LES ULTIMES SALVES. Les concessionnaires de robes de mariée qui sont d’autres grands gagnants de la vague de mariage, tout en reconnaissant leur bonne fortune, émettent une complainte inattendue : les dommages causés aux robes qu’ils louent. « Nos robes sont généralement dégradées à cause du bizutage dont font l’objet les mariées de la part des collègues du marié. Nos robes sont déchirées ou couvertes de taches parfois indélébiles.

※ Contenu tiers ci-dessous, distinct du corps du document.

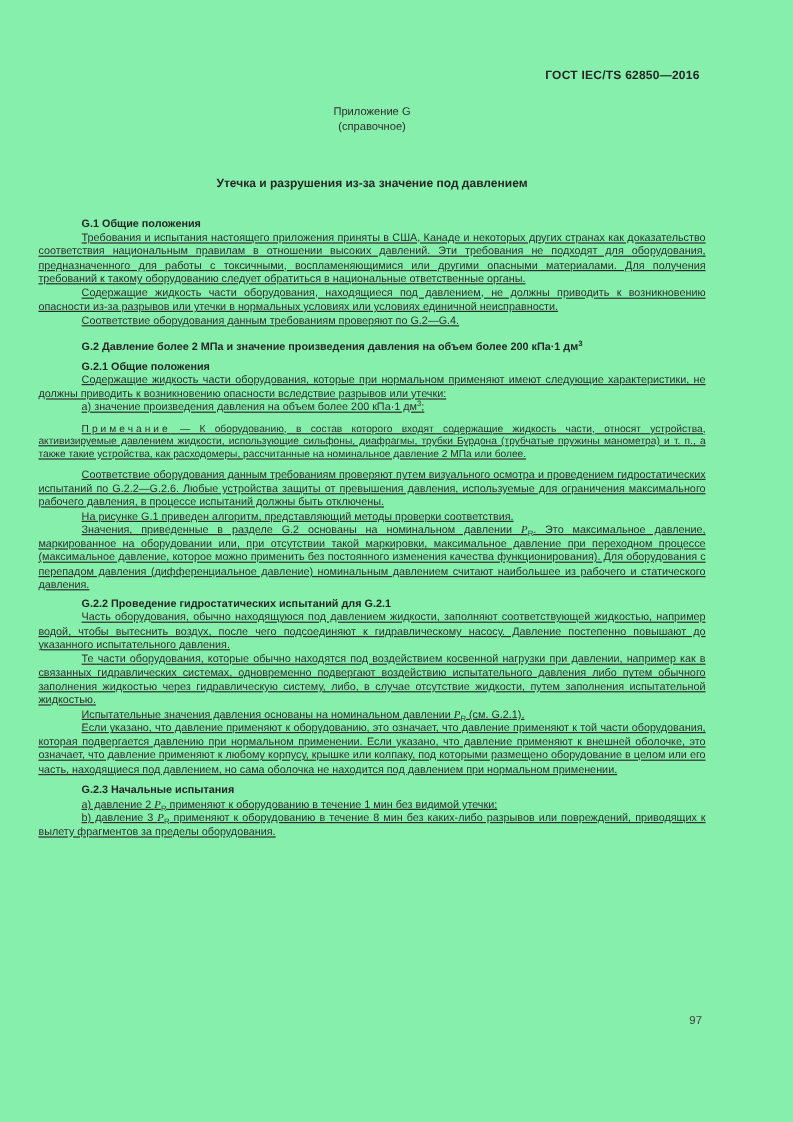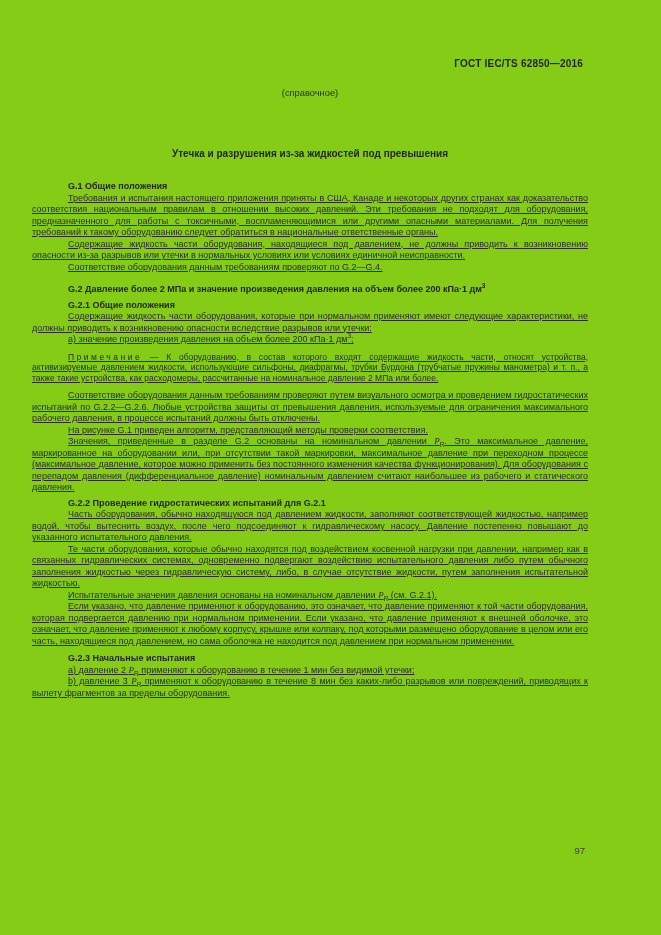"ГОСТ IEC/TS 62850—2016" .page { background: #84cc16 -> #86efac }
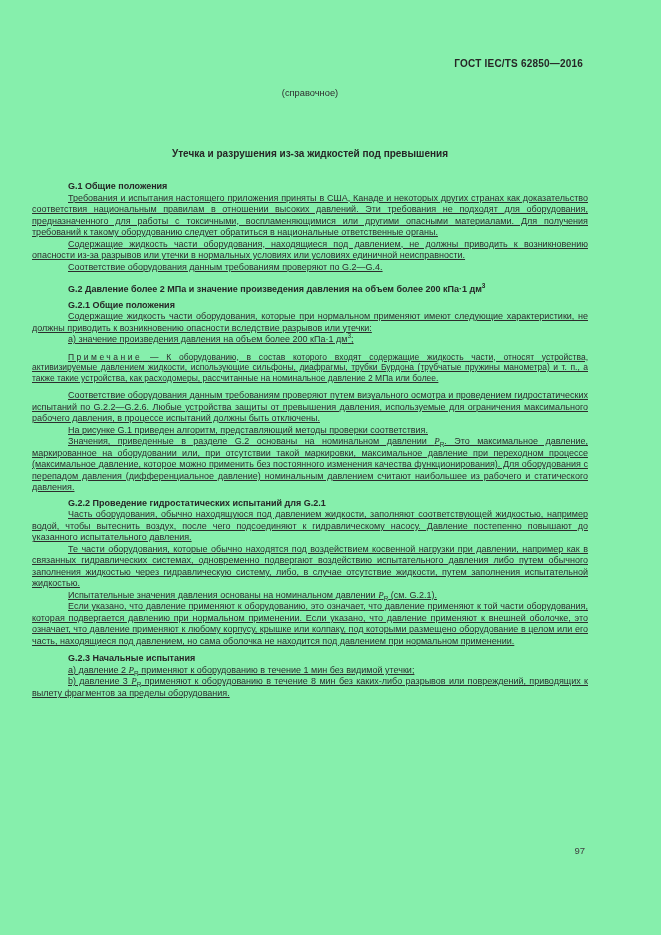"Приложение G" div { html: none -> <div>Приложение G</div> }
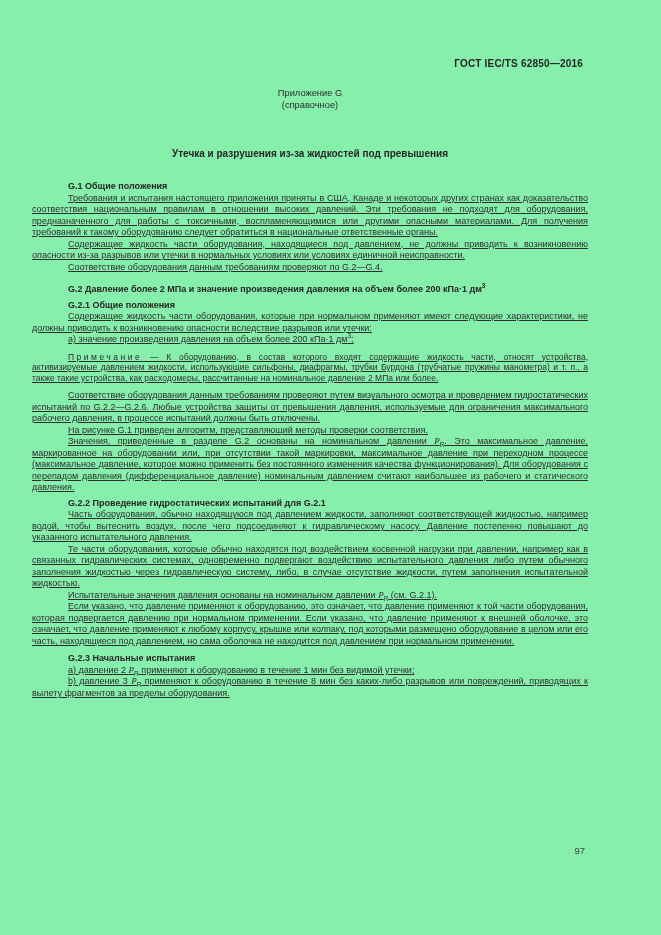"Утечка и разрушения из-за жидкостей" div.doc-title { text: жидкостей под превышения -> значение под давлением }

Cette période d’hivernage n’a pas arrangé les choses », déplore ainsi la propriétaire d’un salon de location de robes.

Le phénomène de prise « en otage » de la mariée est aussi déploré par les officiers d’état-civil. Le maire de N’Tomikorobougou, Oumar Tolo, est en colère. « Je vous assure que quand il y a un mariage de porteur d’uniforme par exemple, nous craignons toujours le pire. Pour enlever la mariée, ils sont capables de tout. Nos locaux subissent régulièrement des dommages à l’occasion des mariages. Certaines mariées sont tellement secouées qu’elles piquent des crises de nerfs à la mairie », déplore l’édile. Ainsi va Bamako, les jours de mariage. Et à quelques jours du début du mois de carême, les mairies et centres secondaires d’état civil tireront les ultimes salves samedi et dimanche.